EXERCISE BRIEF: If a line of the material holds the string "text", it counts; report the number of such lines alone.

↓↓↓

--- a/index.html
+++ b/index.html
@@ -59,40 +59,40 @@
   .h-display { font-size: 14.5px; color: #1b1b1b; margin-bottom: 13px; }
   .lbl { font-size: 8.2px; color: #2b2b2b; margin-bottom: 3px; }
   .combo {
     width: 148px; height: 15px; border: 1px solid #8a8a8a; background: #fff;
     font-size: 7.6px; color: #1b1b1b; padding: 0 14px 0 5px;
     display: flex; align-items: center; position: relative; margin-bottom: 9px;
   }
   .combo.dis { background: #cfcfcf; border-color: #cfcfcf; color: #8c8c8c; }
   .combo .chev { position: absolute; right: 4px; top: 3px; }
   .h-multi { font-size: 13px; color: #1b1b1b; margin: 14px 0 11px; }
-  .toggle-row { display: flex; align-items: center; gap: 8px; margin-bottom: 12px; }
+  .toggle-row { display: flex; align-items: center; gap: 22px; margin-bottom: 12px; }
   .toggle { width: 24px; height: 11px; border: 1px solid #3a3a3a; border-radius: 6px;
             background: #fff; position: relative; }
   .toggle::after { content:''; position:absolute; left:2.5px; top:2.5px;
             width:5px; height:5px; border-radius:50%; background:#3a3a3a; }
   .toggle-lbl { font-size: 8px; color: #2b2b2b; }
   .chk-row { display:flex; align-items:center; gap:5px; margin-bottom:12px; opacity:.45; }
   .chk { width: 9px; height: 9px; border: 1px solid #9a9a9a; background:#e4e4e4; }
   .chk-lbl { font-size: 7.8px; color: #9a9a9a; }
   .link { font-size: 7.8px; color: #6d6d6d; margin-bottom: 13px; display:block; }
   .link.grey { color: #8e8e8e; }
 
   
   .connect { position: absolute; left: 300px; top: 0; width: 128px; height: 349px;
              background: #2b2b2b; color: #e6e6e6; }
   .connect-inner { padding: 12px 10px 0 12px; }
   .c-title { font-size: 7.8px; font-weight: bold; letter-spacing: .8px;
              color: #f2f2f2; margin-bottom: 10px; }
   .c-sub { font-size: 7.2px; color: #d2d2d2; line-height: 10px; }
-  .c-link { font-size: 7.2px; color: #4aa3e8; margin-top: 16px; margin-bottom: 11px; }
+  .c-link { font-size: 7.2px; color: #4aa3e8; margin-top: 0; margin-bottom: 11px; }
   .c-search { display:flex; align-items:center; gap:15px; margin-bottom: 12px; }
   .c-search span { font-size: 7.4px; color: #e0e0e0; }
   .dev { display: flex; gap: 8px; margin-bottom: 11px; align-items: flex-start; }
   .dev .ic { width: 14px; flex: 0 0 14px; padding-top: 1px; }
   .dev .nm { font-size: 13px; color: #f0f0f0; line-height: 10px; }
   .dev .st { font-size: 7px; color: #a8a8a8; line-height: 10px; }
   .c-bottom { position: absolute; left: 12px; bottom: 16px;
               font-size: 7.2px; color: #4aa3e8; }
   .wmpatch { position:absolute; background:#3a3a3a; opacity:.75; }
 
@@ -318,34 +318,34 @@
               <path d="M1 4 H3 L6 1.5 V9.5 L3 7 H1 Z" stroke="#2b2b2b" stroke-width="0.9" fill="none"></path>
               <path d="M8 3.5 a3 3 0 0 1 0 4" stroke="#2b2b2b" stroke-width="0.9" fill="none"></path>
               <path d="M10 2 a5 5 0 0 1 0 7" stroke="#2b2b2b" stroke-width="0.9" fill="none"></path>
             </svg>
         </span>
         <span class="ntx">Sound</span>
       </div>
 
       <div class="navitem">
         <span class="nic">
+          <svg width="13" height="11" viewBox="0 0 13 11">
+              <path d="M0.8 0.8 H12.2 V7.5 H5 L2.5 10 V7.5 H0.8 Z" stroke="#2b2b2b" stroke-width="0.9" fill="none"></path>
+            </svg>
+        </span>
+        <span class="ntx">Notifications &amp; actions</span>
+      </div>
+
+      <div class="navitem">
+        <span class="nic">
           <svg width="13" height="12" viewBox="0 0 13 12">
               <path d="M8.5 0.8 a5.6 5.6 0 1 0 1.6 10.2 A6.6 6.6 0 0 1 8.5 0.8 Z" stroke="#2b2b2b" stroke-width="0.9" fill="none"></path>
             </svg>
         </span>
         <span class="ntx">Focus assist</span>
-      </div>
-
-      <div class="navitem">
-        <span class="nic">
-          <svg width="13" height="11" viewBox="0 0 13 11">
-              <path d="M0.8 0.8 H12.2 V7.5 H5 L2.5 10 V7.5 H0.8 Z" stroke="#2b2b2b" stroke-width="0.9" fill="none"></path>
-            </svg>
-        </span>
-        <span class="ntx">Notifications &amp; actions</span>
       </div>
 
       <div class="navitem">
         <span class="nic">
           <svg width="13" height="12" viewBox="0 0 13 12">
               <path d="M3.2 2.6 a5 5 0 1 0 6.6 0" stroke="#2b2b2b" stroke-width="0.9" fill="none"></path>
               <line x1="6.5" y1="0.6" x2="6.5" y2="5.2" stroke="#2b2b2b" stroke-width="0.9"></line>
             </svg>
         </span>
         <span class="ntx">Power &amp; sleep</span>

↑↑↑
↓↓↓

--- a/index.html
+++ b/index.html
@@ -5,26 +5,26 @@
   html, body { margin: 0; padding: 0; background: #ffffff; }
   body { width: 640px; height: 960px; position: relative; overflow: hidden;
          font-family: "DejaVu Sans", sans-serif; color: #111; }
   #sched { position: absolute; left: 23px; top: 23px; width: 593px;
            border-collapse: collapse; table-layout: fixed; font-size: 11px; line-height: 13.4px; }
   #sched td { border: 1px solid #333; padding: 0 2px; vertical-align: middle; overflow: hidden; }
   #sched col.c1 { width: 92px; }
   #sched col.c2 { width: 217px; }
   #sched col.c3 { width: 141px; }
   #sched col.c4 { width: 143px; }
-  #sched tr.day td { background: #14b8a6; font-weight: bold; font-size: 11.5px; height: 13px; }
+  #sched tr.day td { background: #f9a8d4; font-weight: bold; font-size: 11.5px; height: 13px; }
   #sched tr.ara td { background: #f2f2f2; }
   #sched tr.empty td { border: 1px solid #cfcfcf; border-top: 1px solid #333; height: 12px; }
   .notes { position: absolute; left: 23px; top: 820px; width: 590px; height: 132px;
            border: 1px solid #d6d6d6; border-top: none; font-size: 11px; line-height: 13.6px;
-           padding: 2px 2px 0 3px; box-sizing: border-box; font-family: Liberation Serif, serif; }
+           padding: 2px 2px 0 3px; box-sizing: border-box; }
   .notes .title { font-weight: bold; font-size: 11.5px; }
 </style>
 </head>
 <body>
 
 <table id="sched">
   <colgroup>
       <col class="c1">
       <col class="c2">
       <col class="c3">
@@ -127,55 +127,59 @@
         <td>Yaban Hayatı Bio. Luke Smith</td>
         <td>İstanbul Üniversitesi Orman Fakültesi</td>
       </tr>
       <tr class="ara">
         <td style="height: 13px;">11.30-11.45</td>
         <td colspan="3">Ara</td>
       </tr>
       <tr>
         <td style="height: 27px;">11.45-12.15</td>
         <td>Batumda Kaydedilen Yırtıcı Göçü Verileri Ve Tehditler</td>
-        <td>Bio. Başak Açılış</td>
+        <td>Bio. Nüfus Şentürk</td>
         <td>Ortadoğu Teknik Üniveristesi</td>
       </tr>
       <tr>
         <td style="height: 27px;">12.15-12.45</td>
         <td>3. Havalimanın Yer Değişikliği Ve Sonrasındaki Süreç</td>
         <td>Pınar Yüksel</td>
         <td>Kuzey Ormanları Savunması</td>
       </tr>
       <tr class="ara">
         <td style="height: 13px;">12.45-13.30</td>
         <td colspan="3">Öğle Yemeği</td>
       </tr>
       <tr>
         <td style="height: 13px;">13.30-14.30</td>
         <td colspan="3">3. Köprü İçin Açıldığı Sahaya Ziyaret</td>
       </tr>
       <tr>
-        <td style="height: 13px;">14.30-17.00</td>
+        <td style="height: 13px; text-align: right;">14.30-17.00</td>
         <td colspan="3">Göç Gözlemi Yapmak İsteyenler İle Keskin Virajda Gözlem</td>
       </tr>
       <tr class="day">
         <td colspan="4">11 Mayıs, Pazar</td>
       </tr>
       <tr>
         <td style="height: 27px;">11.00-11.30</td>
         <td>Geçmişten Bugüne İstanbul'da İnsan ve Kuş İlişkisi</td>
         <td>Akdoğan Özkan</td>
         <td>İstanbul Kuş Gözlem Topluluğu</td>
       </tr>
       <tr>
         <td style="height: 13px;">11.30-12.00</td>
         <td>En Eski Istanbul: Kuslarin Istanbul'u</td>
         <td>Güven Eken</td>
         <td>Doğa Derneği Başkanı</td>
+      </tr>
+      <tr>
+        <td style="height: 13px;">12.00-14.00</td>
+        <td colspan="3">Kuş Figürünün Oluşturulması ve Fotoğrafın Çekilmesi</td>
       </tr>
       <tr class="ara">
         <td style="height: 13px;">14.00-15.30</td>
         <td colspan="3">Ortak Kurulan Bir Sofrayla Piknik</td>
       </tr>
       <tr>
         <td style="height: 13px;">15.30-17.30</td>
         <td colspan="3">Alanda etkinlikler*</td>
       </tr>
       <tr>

↑↑↑
↓↓↓

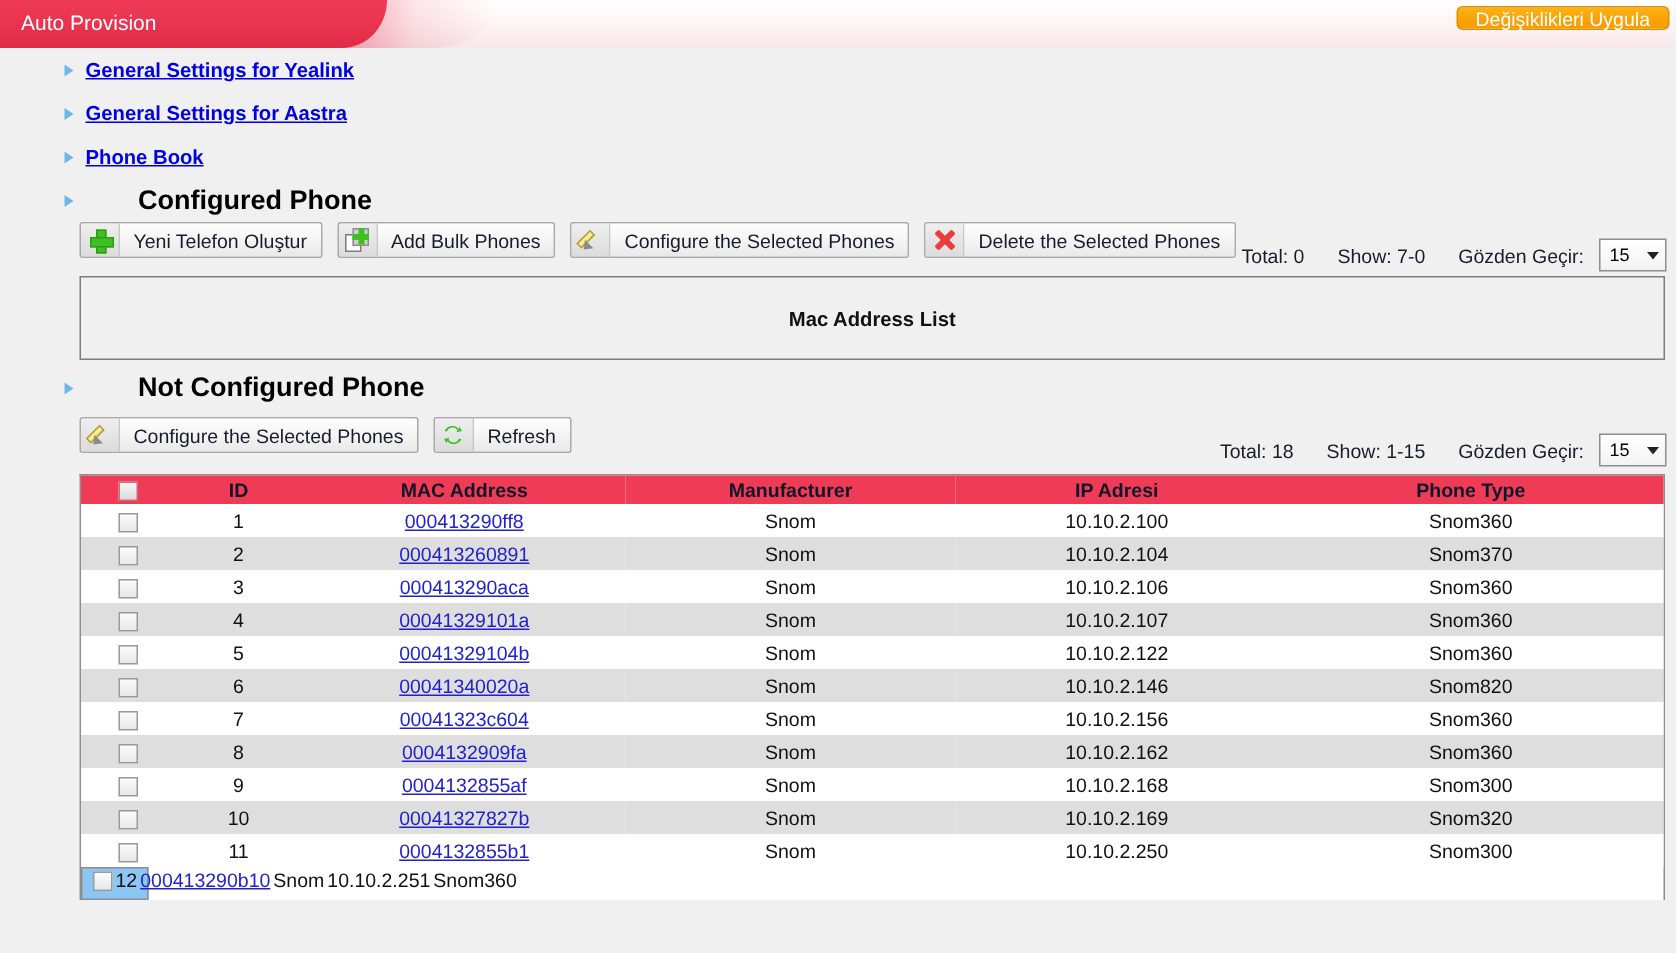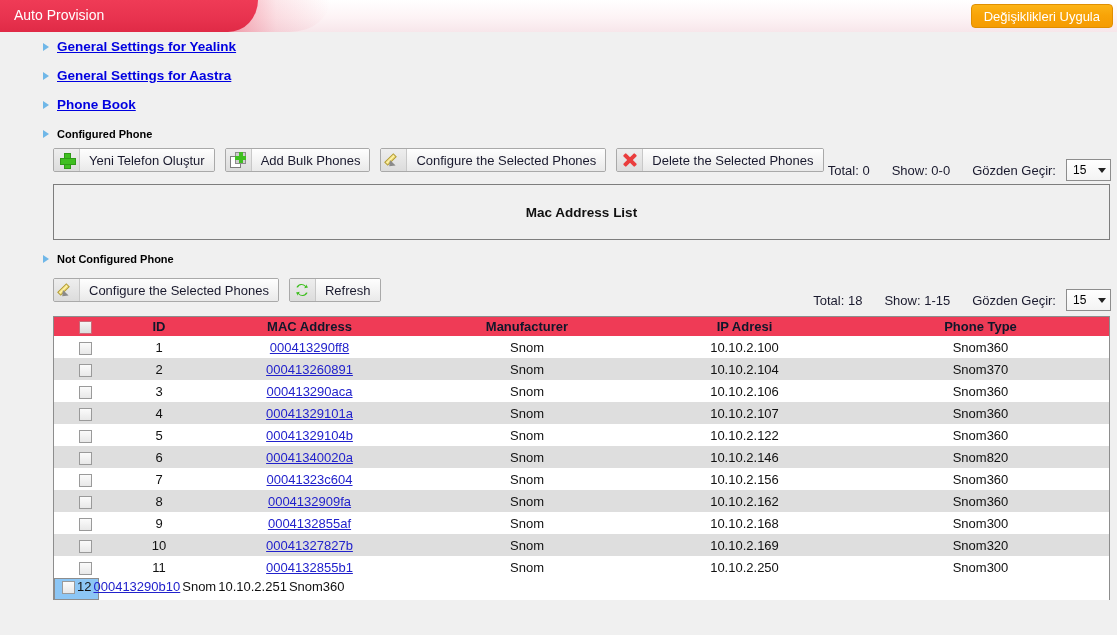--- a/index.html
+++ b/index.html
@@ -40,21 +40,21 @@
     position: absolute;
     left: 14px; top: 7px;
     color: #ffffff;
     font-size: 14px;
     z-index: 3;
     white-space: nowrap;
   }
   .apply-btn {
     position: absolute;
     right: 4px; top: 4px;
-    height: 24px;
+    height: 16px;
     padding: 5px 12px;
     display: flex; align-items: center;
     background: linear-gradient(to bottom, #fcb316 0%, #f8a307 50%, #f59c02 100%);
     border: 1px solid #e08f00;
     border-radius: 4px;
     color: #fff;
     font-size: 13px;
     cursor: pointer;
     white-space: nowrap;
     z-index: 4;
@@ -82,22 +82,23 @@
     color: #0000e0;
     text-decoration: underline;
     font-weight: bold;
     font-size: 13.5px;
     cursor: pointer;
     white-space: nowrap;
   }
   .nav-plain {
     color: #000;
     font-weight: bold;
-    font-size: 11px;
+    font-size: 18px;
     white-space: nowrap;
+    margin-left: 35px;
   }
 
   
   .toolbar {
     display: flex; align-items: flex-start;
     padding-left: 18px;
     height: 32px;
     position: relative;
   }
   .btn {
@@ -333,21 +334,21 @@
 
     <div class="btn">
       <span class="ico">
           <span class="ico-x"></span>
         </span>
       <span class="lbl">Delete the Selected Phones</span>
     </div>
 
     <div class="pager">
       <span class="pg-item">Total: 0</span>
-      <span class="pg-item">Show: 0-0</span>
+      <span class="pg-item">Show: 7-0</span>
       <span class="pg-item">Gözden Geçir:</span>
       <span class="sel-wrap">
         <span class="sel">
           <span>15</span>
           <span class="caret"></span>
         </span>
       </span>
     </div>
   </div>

↑↑↑

EXERCISE RESULT: 2